(Version comparison data)
:::::

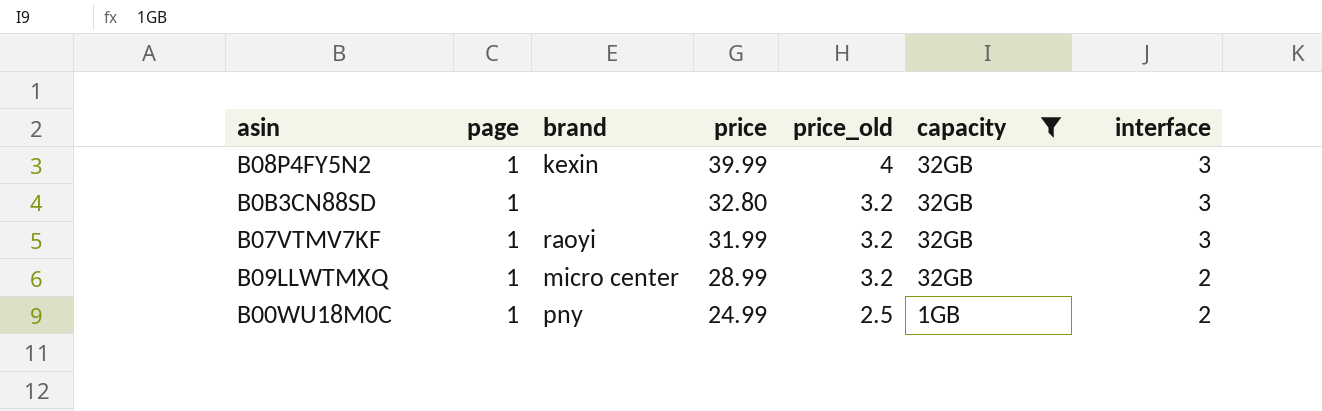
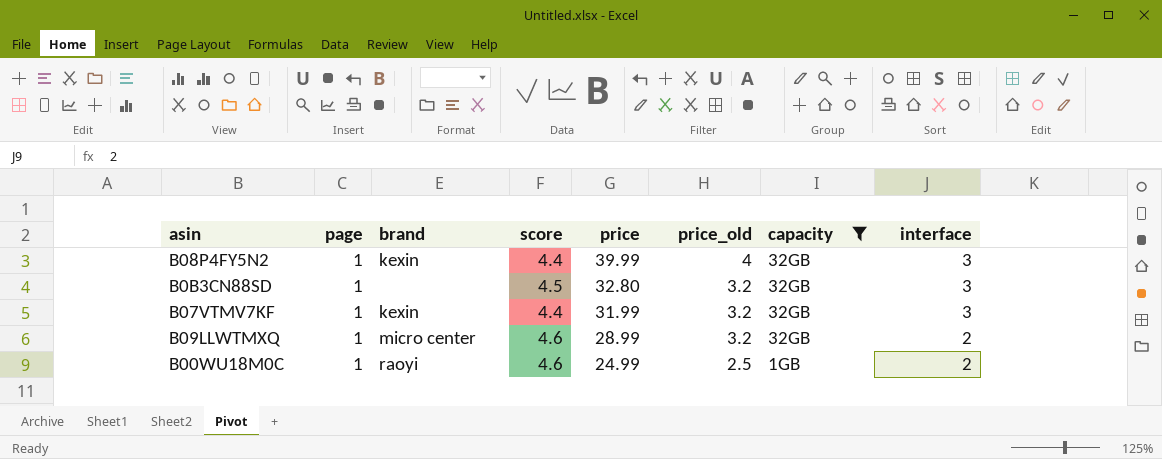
column score | position: none -> 4
B07VTMV7KF | brand: raoyi -> kexin
B00WU18M0C | brand: pny -> raoyi

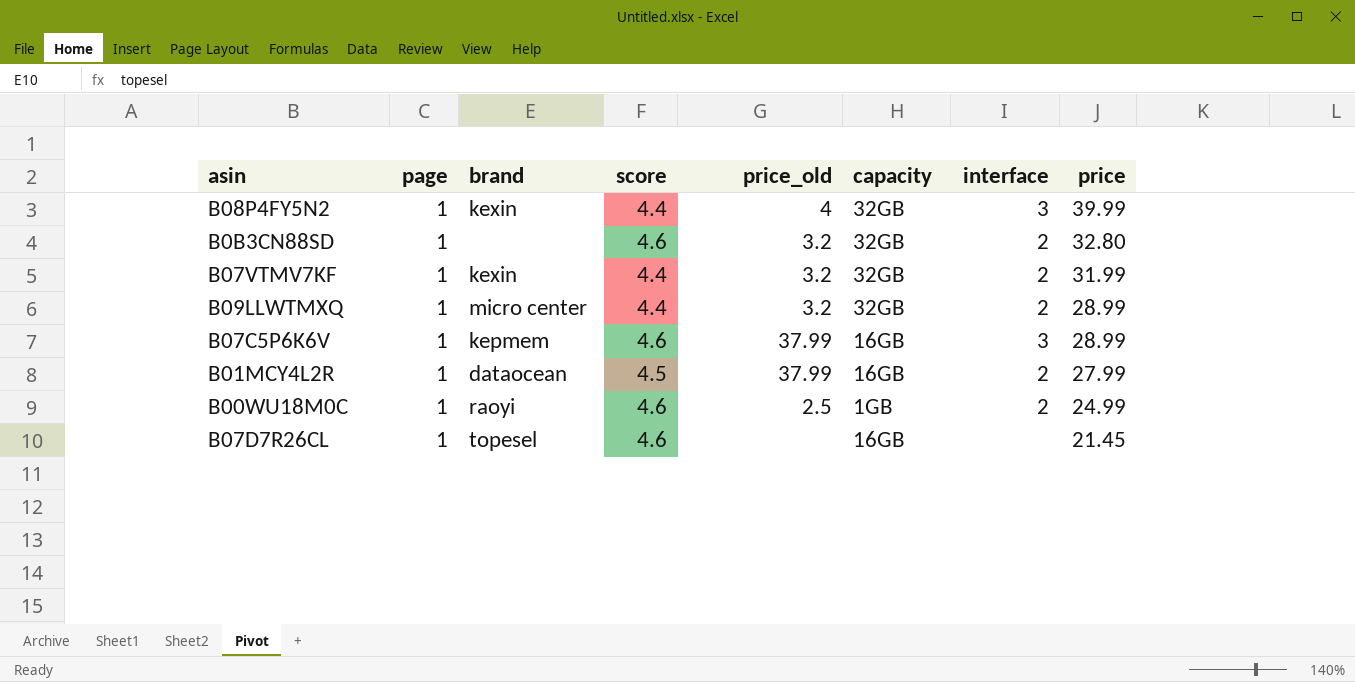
filter: capacity != 16GB -> none
column price | position: 5 -> 8
B0B3CN88SD | score: 4.5 -> 4.6
B0B3CN88SD | interface: 3 -> 2
B07VTMV7KF | interface: 3 -> 2
B09LLWTMXQ | score: 4.6 -> 4.4

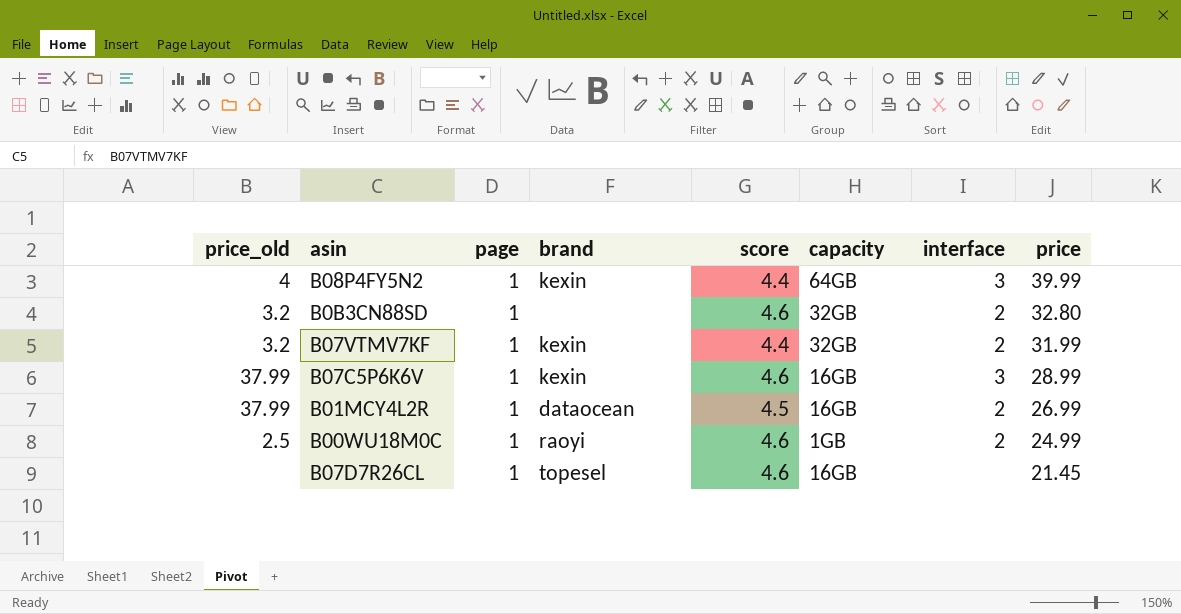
column price_old | position: 5 -> 1
row B09LLWTMXQ: 1 | micro center | 4.4 | 3.2 | 32GB | 2 | 28.99 -> none
B08P4FY5N2 | capacity: 32GB -> 64GB
B07C5P6K6V | brand: kepmem -> kexin
B01MCY4L2R | price: 27.99 -> 26.99

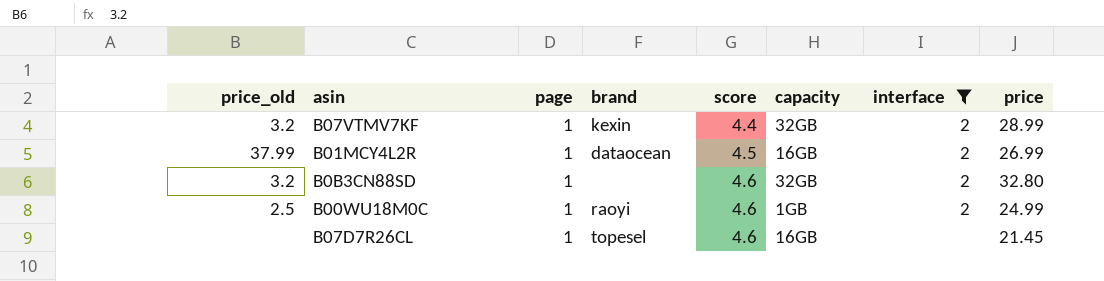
filter: none -> interface != 3
row order: price descending -> score ascending
B07VTMV7KF | price: 31.99 -> 28.99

:::::

Once the pictures are removed, repeat all of the data above exactly.

column score | position: none -> 4
B07VTMV7KF | brand: raoyi -> kexin
B00WU18M0C | brand: pny -> raoyi

filter: capacity != 16GB -> none
column price | position: 5 -> 8
B0B3CN88SD | score: 4.5 -> 4.6
B0B3CN88SD | interface: 3 -> 2
B07VTMV7KF | interface: 3 -> 2
B09LLWTMXQ | score: 4.6 -> 4.4

column price_old | position: 5 -> 1
row B09LLWTMXQ: 1 | micro center | 4.4 | 3.2 | 32GB | 2 | 28.99 -> none
B08P4FY5N2 | capacity: 32GB -> 64GB
B07C5P6K6V | brand: kepmem -> kexin
B01MCY4L2R | price: 27.99 -> 26.99

filter: none -> interface != 3
row order: price descending -> score ascending
B07VTMV7KF | price: 31.99 -> 28.99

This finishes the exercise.